The team turned to its previous work with complement proteins and the immune system for insight, and made the connection that C4 played an important role in pruning synapses as the brain matured. Specifically, the team discovered C4 was responsible during the signaling part of the process, and that when there was more C4 activity in the brain, there were more neural synapses eliminated at a key time of brain development.
This finding offered possible answers for questions that had been longstanding. It may explain why the brains of people with schizophrenia tend to have thinner cerebral cortexes and fewer synapses than the brains of unaffected individuals. It also may help explain why schizophrenia symptoms tend to have an onset in late adolescence — the human brain undergoes normal, widespread synapse pruning during adolescence. The excessive synaptic pruning caused by certain types of C4 could explain the cognitive symptoms seen in schizophrenia.
“Once we had the genetic findings in front of us we started thinking about the possibility that complement molecules are excessively tagging synapses in the developing brain,” said Beth Stevens, a neuroscientist and assistant professor of neurology at Boston Children’s Hospital and member of the Broad Institute. “This discovery enriches our understanding of the complement system in brain development and disease, and we could not have made that leap without the genetics.

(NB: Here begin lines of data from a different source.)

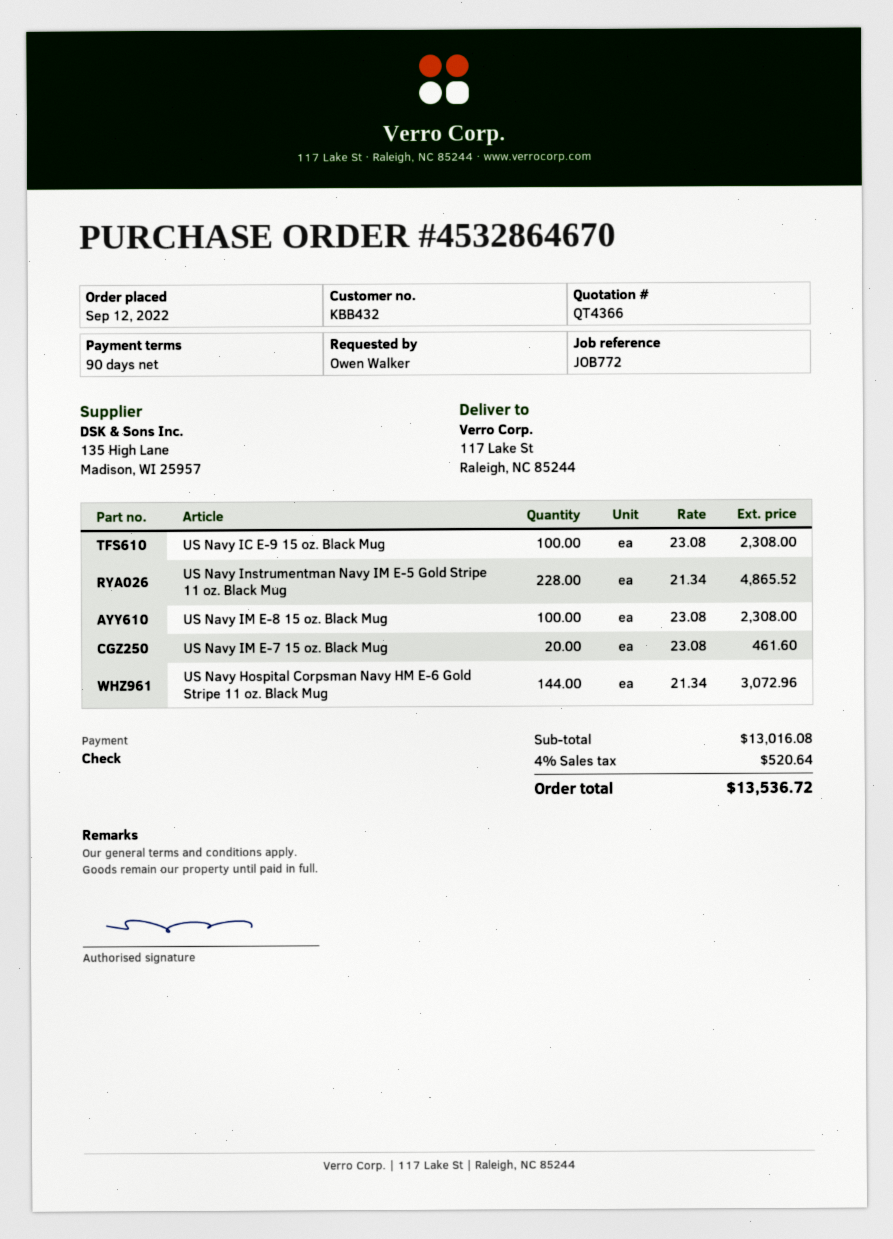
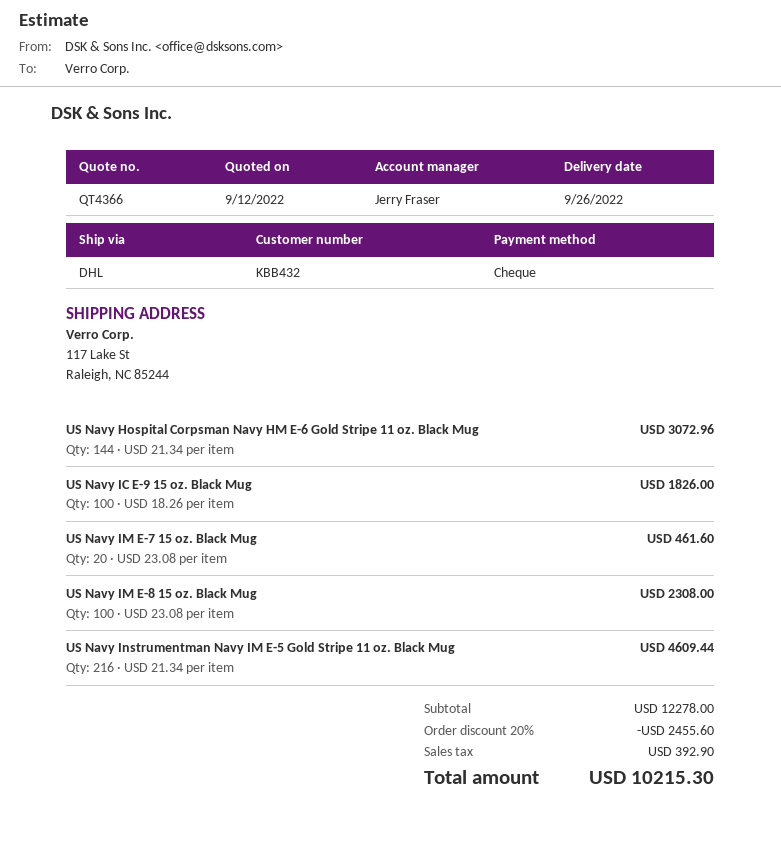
US Navy IC E-9 15 oz. Black Mug: 100 x 23.08 = 2308.00 -> 100 x 18.26 = 1826.00
US Navy Instrumentman Navy IM E-5 Gold Stripe 11 oz. Black Mug: 228 x 21.34 = 4865.52 -> 216 x 21.34 = 4609.44
subtotal: 13016.08 -> 12278.00
discount: none -> 20% = 2455.60
tax: 520.64 -> 392.90
total: 13536.72 -> 10215.30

We’re far from having a treatment based on this, but it’s exciting to think that one day, we might be able to turn down the pruning process in some individuals and decrease their risk.”
Looking Forward
Apart from providing the first insights into the biological processes behind schizophrenia, the findings provide hope for future therapies targeted at individuals showing early symptoms of schizophrenia. This would be quite unprecedented, since current medical therapies address only a specific symptom of schizophrenia (psychosis) rather than the condition’s root causes.
“This study marks a crucial turning point in the fight against mental illness,” said Bruce Cuthbert, acting director of the National Institute of Mental Health. “Because the molecular origins of psychiatric diseases are little-understood, efforts by pharmaceutical companies to pursue new therapeutics are few and far between. This study changes the game. Thanks to this genetic breakthrough we can finally see the potential for clinical tests, early detection, new treatments, and even prevention.”
New kinds of treatments have always been the goal, according to McCarroll.
“In this area of science, our dream has been to find disease mechanisms that lead to new kinds of treatments,” he said. “These results show that it is possible to go from genetic data to a new way of thinking about how a disease develops — something that has been greatly needed.”